Una questione irrisolta, editorialmente parlando, riguarda il solo Soldati, perché Sciascia ha già trovato una casa confortevole, è affidato alle cure amorevoli di Adelphi, editore per il quale dovrebbe essere in dirittura d’arrivo il terzo e conclusivo elemento delle sue Opere (non complete), cioè il tomo II del volume II. Soldati, semplicemente, conduce un’esistenza letteraria più nomadica: per radunare i suoi titoli, infatti, occorre andare a recuperare qualche vecchio Adelphi, poi rimpiazzato da una sfilza di Oscar Mondadori, molti Sellerio, oltre a qualche altra edizione di editori più piccoli, e di nessun aiuto sono i Meridiani che la stessa Mondadori gli ha dedicato, essendo tutti e tre di composizione antologica, quindi ben lontani dal rappresentare la totalità delle sue pagine.

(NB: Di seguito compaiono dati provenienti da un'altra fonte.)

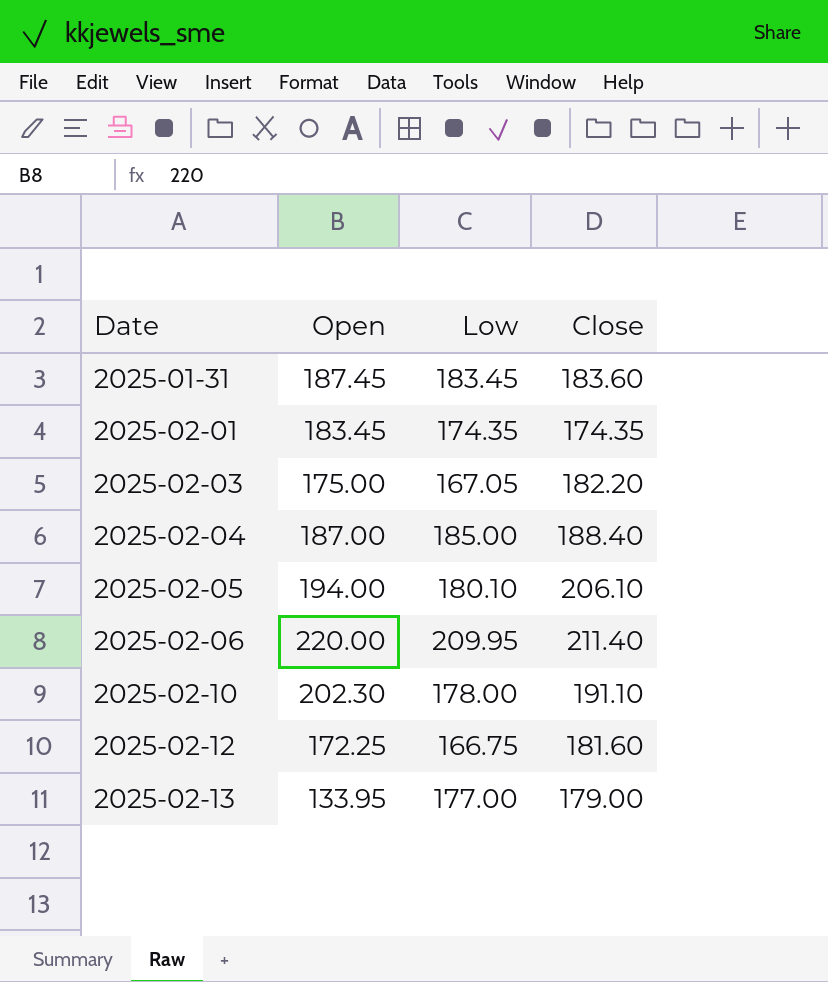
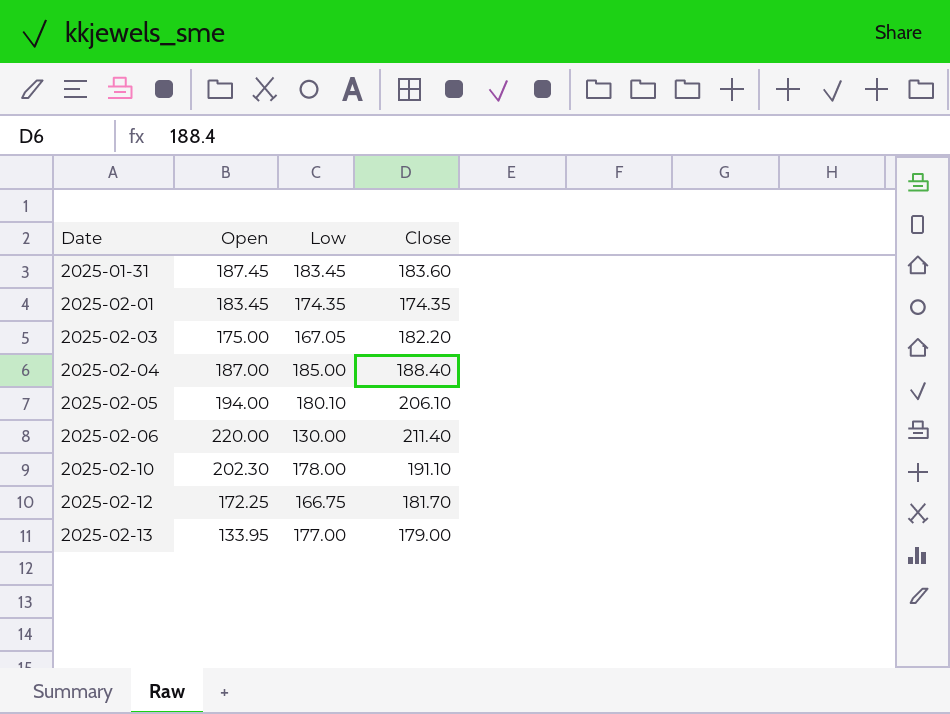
2025-02-06 | Low: 209.95 -> 130.00
2025-02-12 | Close: 181.60 -> 181.70

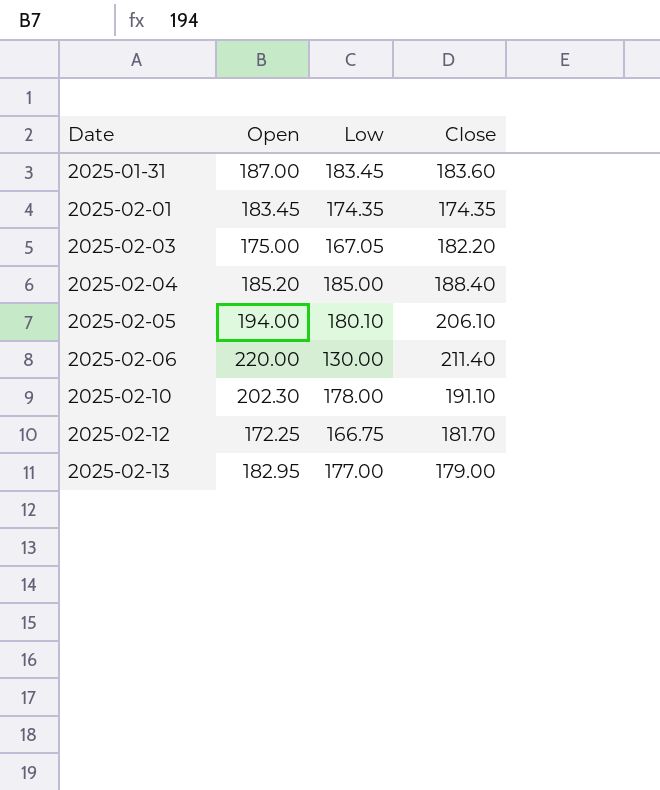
2025-01-31 | Open: 187.45 -> 187.00
2025-02-04 | Open: 187.00 -> 185.20
2025-02-13 | Open: 133.95 -> 182.95

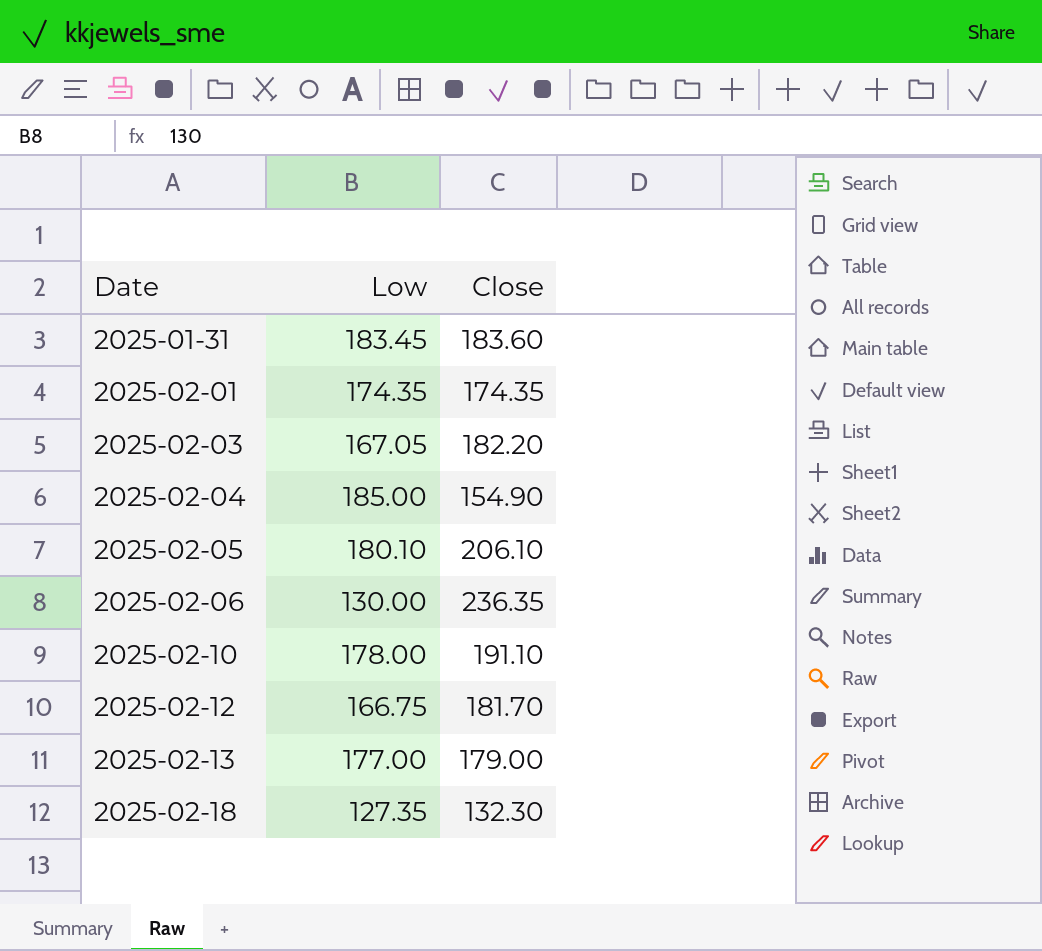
column Open | position: 2 -> none
2025-02-04 | Close: 188.40 -> 154.90
2025-02-06 | Close: 211.40 -> 236.35
row 2025-02-18: none -> 127.35 | 132.30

Forse, c’è stato chi ha pensato che Soldati andasse assaggiato e gustato così, a piccoli bocconi, e che non valesse la pena o fosse quasi nocivo esaurirlo con un’opera omnia che avrebbe richiesto numerosi volumi – non stiamo mica parlando di un classico indiscutibile, d’altra parte.

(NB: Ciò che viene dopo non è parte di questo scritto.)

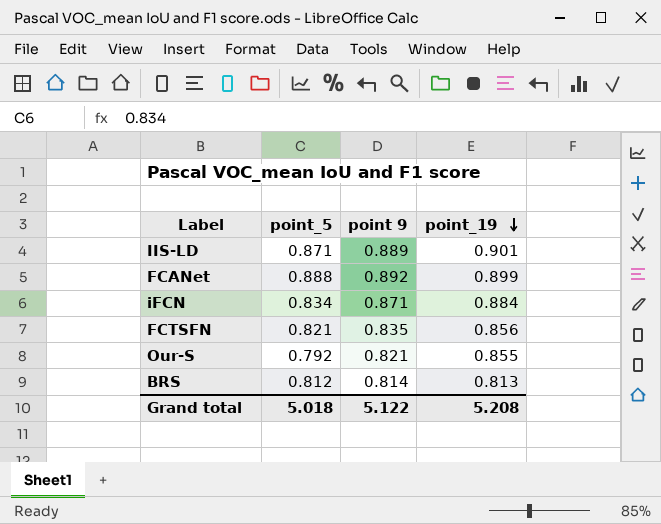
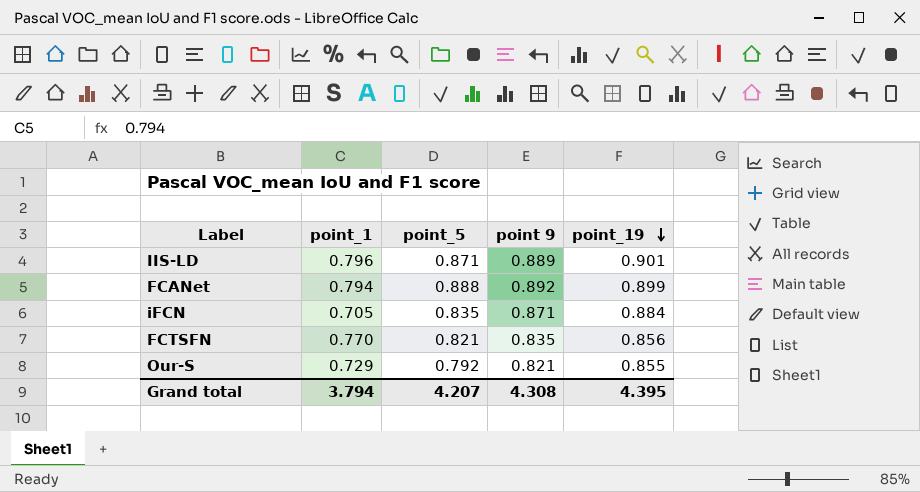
column point_1 | position: none -> 2
row BRS: 0.812 | 0.814 | 0.813 -> none
iFCN | point_5: 0.834 -> 0.835
Grand total | point_5: 5.018 -> 4.207
Grand total | point 9: 5.122 -> 4.308
Grand total | point_19: 5.208 -> 4.395

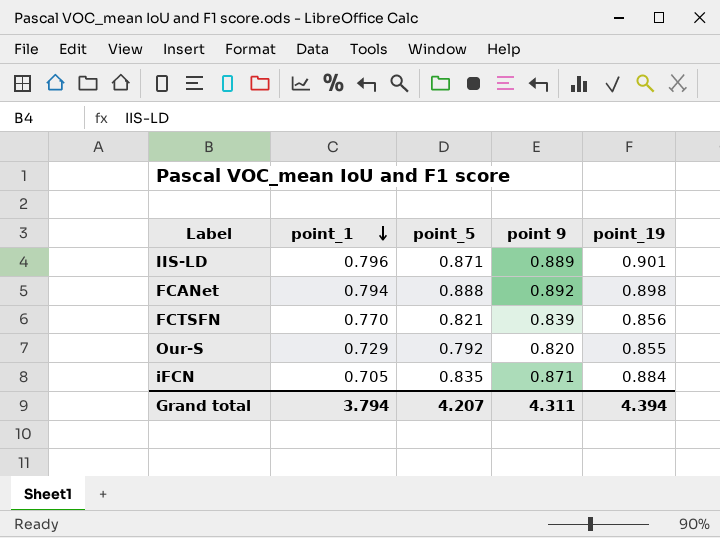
row order: point_19 descending -> point_1 descending
FCANet | point_19: 0.899 -> 0.898
FCTSFN | point 9: 0.835 -> 0.839
Our-S | point 9: 0.821 -> 0.820
Grand total | point 9: 4.308 -> 4.311
Grand total | point_19: 4.395 -> 4.394

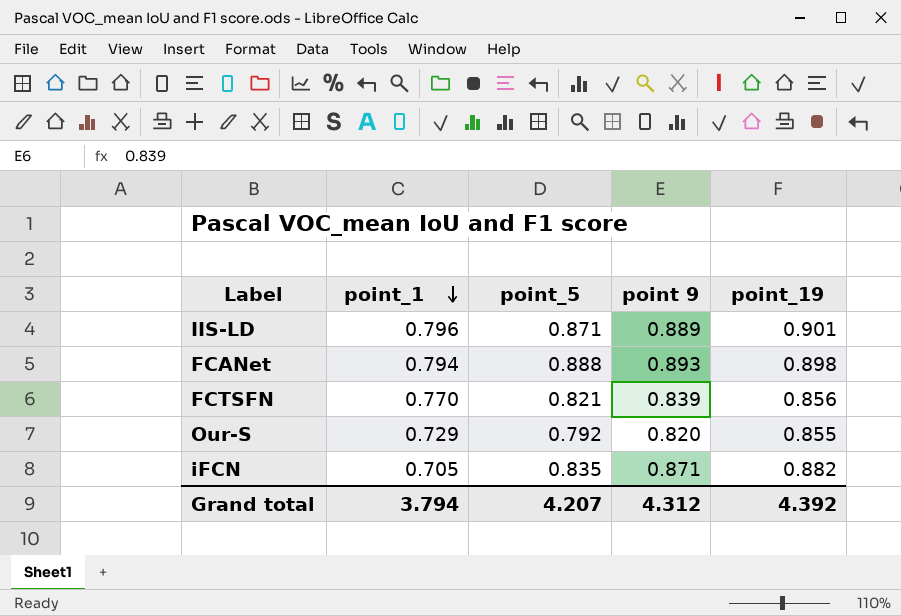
FCANet | point 9: 0.892 -> 0.893
iFCN | point_19: 0.884 -> 0.882
Grand total | point 9: 4.311 -> 4.312
Grand total | point_19: 4.394 -> 4.392

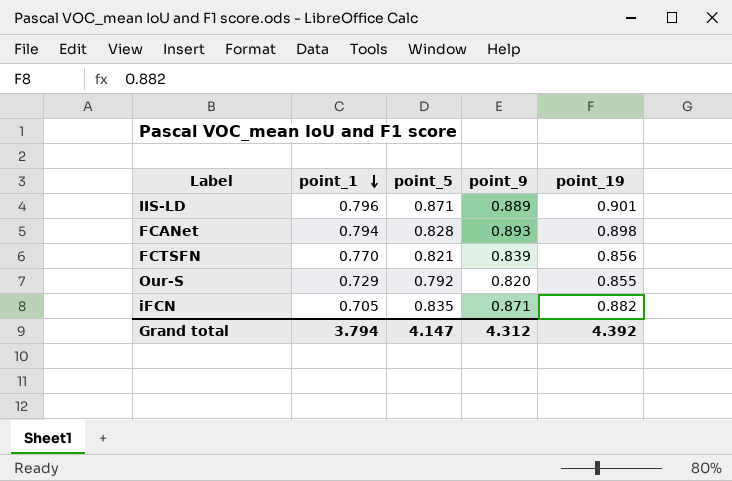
column name: point 9 -> point_9
FCANet | point_5: 0.888 -> 0.828
Grand total | point_5: 4.207 -> 4.147

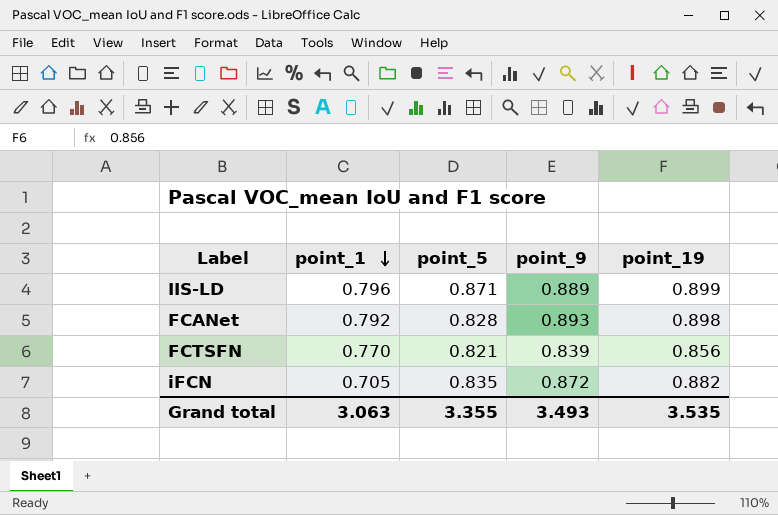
row Our-S: 0.729 | 0.792 | 0.820 | 0.855 -> none
IIS-LD | point_19: 0.901 -> 0.899
FCANet | point_1: 0.794 -> 0.792
iFCN | point_9: 0.871 -> 0.872
Grand total | point_1: 3.794 -> 3.063
Grand total | point_5: 4.147 -> 3.355
Grand total | point_9: 4.312 -> 3.493
Grand total | point_19: 4.392 -> 3.535

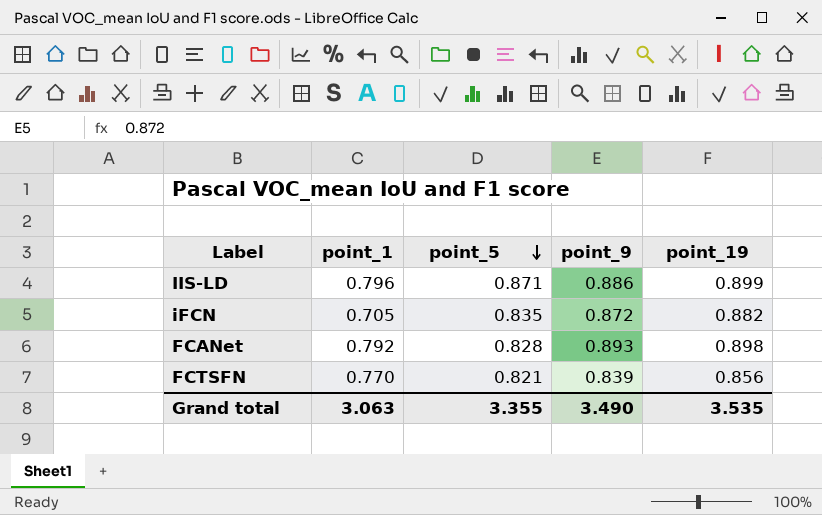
row order: point_1 descending -> point_5 descending
IIS-LD | point_9: 0.889 -> 0.886
Grand total | point_9: 3.493 -> 3.490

I due incarnano due distinte generazioni, forse le più decisive del secondo Novecento italiano, che al maschile si declinano così: quella di Soldati, la stessa di Leo Longanesi, Dino Buzzati, Vitaliano Brancati, Alberto Moravia, Guido Piovene, Cesare Pavese ed Elio Vittorini, i cui membri nacquero dal 1905 al 1908, assistendo negli anni cruciali del passaggio all’età adulta l’avvento del fascismo, il suo affermarsi e consolidarsi; quella di Sciascia, la stessa di Giuseppe Patroni Griffi, Mario Rigoni Stern, Andrea Zanzotto, Bartolo Cattafi, Antonio Ghirelli, Raffaele La Capria, Giorgio Manganelli, Luigi Meneghello, Pier Paolo Pasolini, Italo Calvino, Angelo Maria Ripellino, Roberto Roversi, Raffaello Baldini e Paolo Volponi, i cui membri nacquero dal 1921 al 1924, assistendo durante la maturità al divampare del secondo conflitto mondiale. (Aggiungere alla prima generazione quantomeno Lalla Romano non aiuterebbe a nascondere il carattere prettamente maschilista delle patrie lettere, a quelle altezze cronologiche.)
Vino al vino non è altro che un capolavoro della letteratura italiana del Novecento, confinato negli scaffali della letteratura di viaggio o in mezzo alle guide enogastronomiche.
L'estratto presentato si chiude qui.